Note that your X values are calculated each day from the current day's (and earlier) data, but the Y value (classification) is calculated using data from the future. You may tweak various parameters of your learner to maximize return (more on that below). Train and test your learning strategy over the in sample period. Whenever a LONG or SHORT is encountered, you must enter the corresponding position and hold it for 21 days. That means, for instance, that if you encounter a LONG on day 1, then a SHORT on day 2, you must keep the stock still until the 21 days expire, even though you received this conflicting information. The reason for this is that we're trying to provide a way to directly compare the manual strategy versus the ML strategy.

Important note: You must set the leaf_size parameter of your decision tree learner to 5 or larger. This requirement is intended to avoid a degenerate overfit solution to this problem.

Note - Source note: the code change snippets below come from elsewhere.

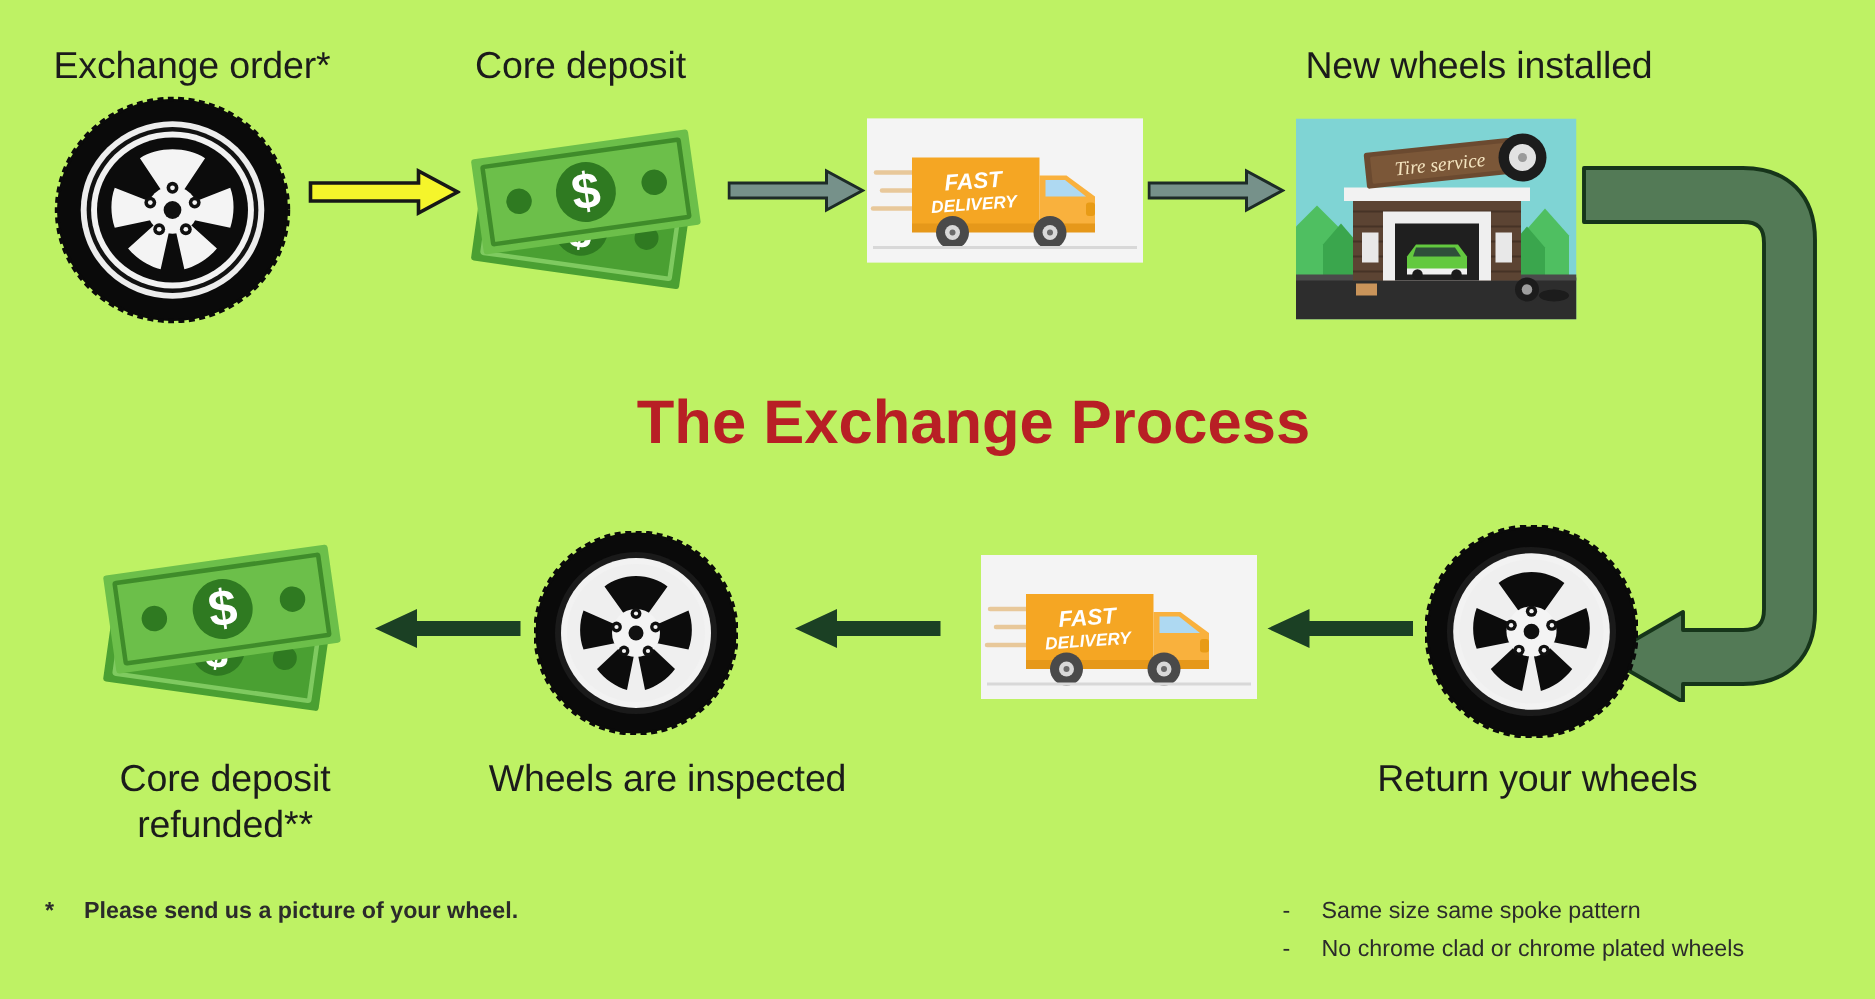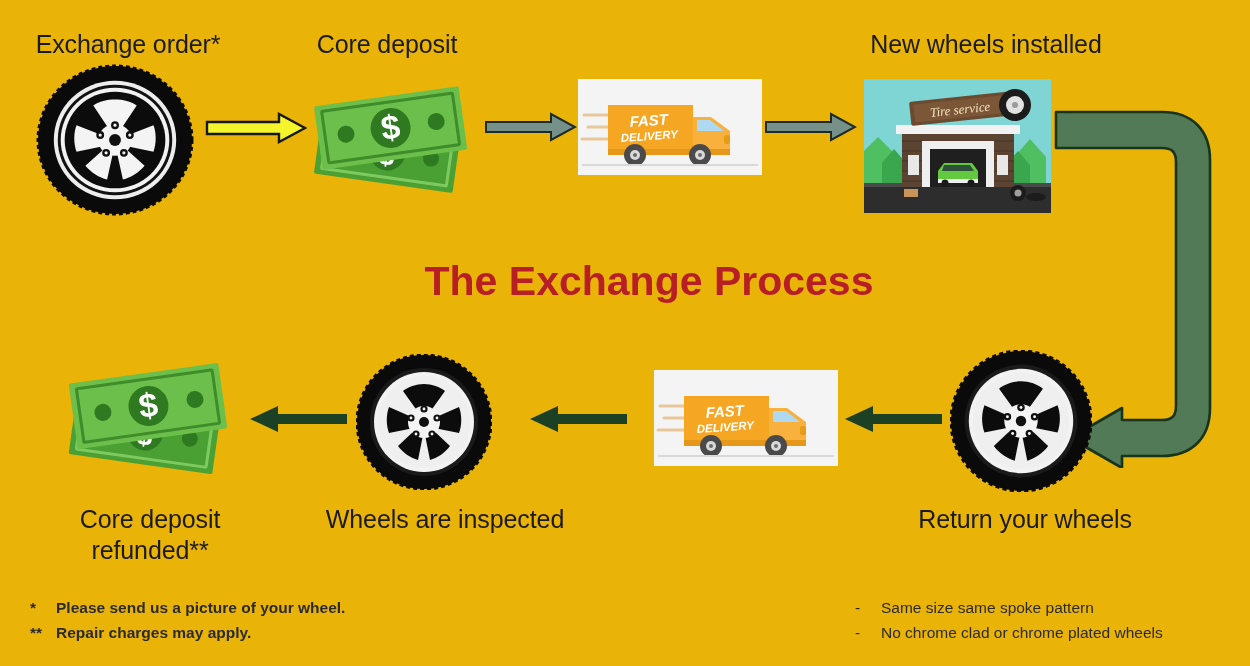--- a/index.html
+++ b/index.html
@@ -2,21 +2,21 @@
 <html><head>
 <meta charset="utf-8">
 <style>
   * { box-sizing: border-box; margin: 0; padding: 0; }
   html, body {
     width: 1250px; height: 666px;
     background: #ffffff;
     font-family: "Liberation Sans", sans-serif;
     overflow: hidden;
   }
-  #canvas { position: relative; width: 1250px; height: 666px; background: #eab308; }
+  #canvas { position: relative; width: 1250px; height: 666px; background: #bef264; }
 
   .lbl {
     position: absolute;
     color: #1b1b1b;
     font-size: 25px;
     line-height: 31px;
     text-align: center;
     white-space: pre-line;
     font-weight: 400;
     letter-spacing: -0.1px;
@@ -397,23 +397,20 @@
 refunded**</div>
 
   <div class="lbl" style="left:885px; top:504px; width:280px;">Return your wheels</div>
 
   <div class="lbl" style="left:295px; top:504px; width:300px;">Wheels are inspected</div>
 
   <div class="note" style="left:30px; top:595px; width:420px;font-weight:bold;">
     <div>
       <span class="mk">*</span><span>Please send us a picture of your wheel.</span>
     </div>
-    <div>
-      <span class="mk">**</span><span>Repair charges may apply.</span>
-    </div>
   </div>
 
   <div class="note" style="left:855px; top:595px; width:400px;">
     <div>
       <span class="mk">-</span><span>Same size same spoke pattern</span>
     </div>
     <div>
       <span class="mk">-</span><span>No chrome clad or chrome plated wheels</span>
     </div>
   </div>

Use your ML-based strategy to generate an orders file over the in sample period, then run that file through your market simulator to create a chart that includes the following components over the in sample period:

  • Benchmark (see definition above) normalized to 1.0 at the start: Black line
  • Value of the rule-based portfolio (normalized to 1.0 at the start): Blue line.
  • Value of the ML-based portfolio (normalized to 1.0 at the start): Green line.
  • Vertical green lines indicating LONG entry points.
  • Vertical red lines indicating SHORT entry points.

We expect that the ML-based strategy will outperform the manual strategy, however it is possible that it does not. If it is the case that your manual strategy does better, you should try to explain why in your report.

You should tweak the parameters of your learner to maximize performance during the in sample period. Here is a partial list of things you can tweak:

  • Adjust YSELL and YBUY.
  • Adjust leaf_size.
  • Utilize bagging and adjust the number of bags.

Deliverables:

  • Descriptive text (1 or 2 pages with chart) that describes your ML approach.
  • Text must describe ML based system in sufficient detail that another person could implement it.
  • 1 chart
  • Code: ML_based.py (generates an orders file)
  • Additional code files as necessary to support ML_based.py (e.g. RTLearner.py and so on).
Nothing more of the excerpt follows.